As ifstated is initialised & when it switches states, it flushes the anchors in the pf.conf, sets the default gateway so the host itself can be reachable remotely on the WAN and then injects rules into the PF anchors.

Juniper SRX & FreeBSD/mips

I didn’t realise the Juniper SRX line (at least the 100) was based on a MIPS SoC made by OCTEON.

CPU in a SRX100b
OCTEON CN5020-SCP pass 1.1, Core clock: 500 MHz, DDR clock: 266MHz (532 Mhz data rate)

dmesg from SRX100

Thinking about it now, I now understand why Juniper contributed the code back up to FreeBSD back in 2007 & as I search around for reference material to link to in this blog post the pieces are falling into place.
An announcement was made at the start of month that DTrace had been ported to FreeBSD/MIPS by Oleksandr Tymoshenko.
What this will mean is that when the code makes it back into a Junos release you will have the ability to get near realtime answers of what is going on your router or firewall for example using the network provider & it’ll be safe to run in production because DTrace is designed not to be harmful, something which Cisco doesn’t do & use of debug commands is discouraged on production systems because they are considered harmful.

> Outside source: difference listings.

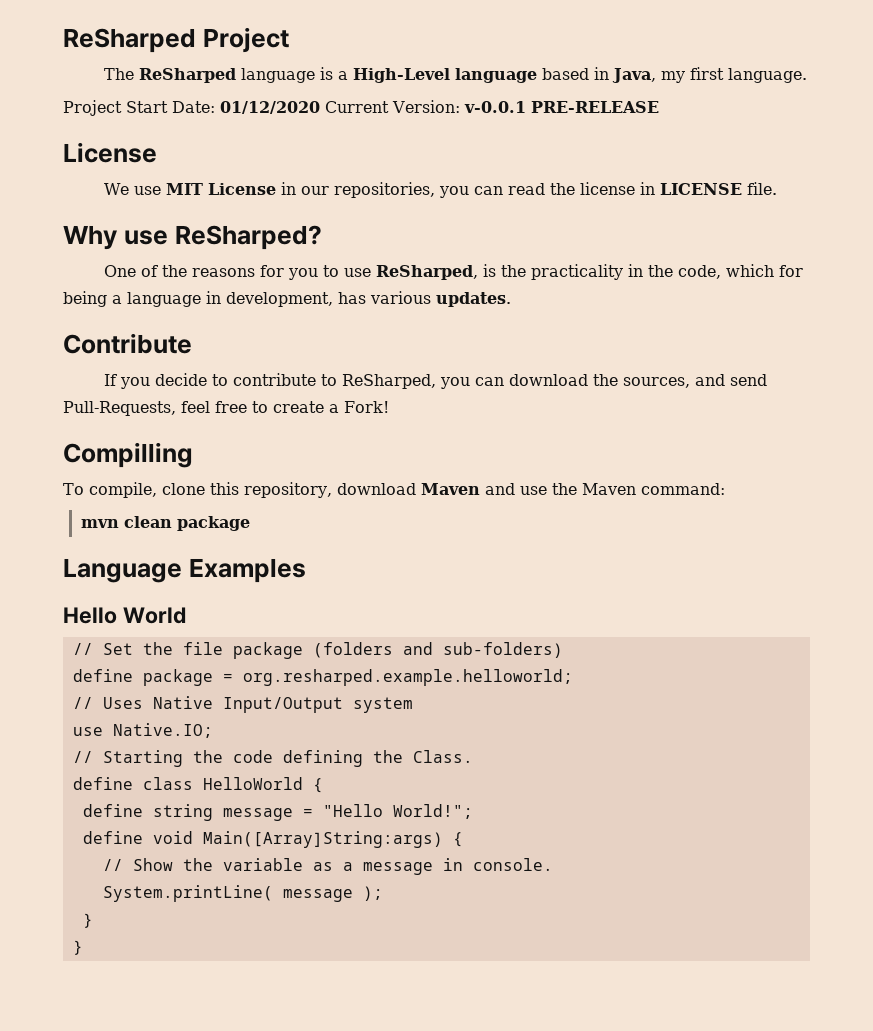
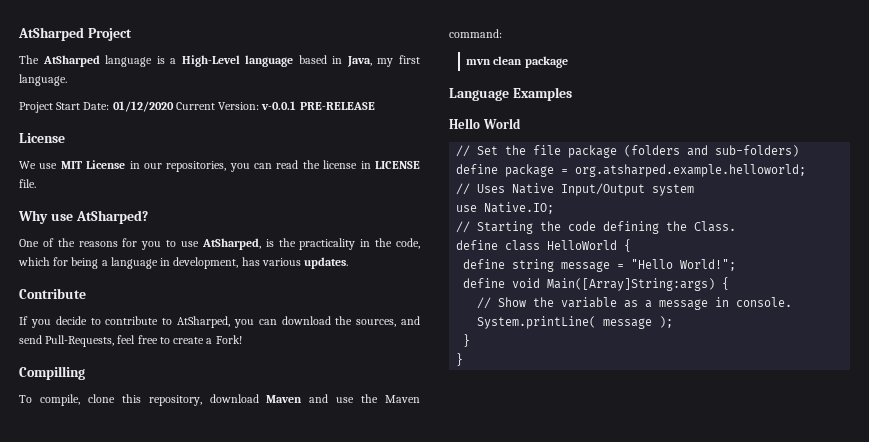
[63,28,196,53] ReSharped -> [18,27,84,41] AtSharped
[138,68,236,83] ReSharped -> [42,55,100,67] AtSharped
[174,225,322,250] ReSharped? -> [75,210,148,224] AtSharped?
[375,265,478,280] ReSharped, -> [201,238,261,250] AtSharped,
[341,374,436,389] ReSharped, -> [177,316,230,328] AtSharped,
[242,669,573,686] org.resharped.example.helloworld; -> [575,164,807,177] org.atsharped.example.helloworld;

If you’ve never played with DTrace & have a Mac, its available on all system running Leopard & above, see this article on getting started
Its available in Solaris (& derivatives) which is also where it originates from & on FreeBSD but system has to be rebuilt to enable support, see the wiki article for details.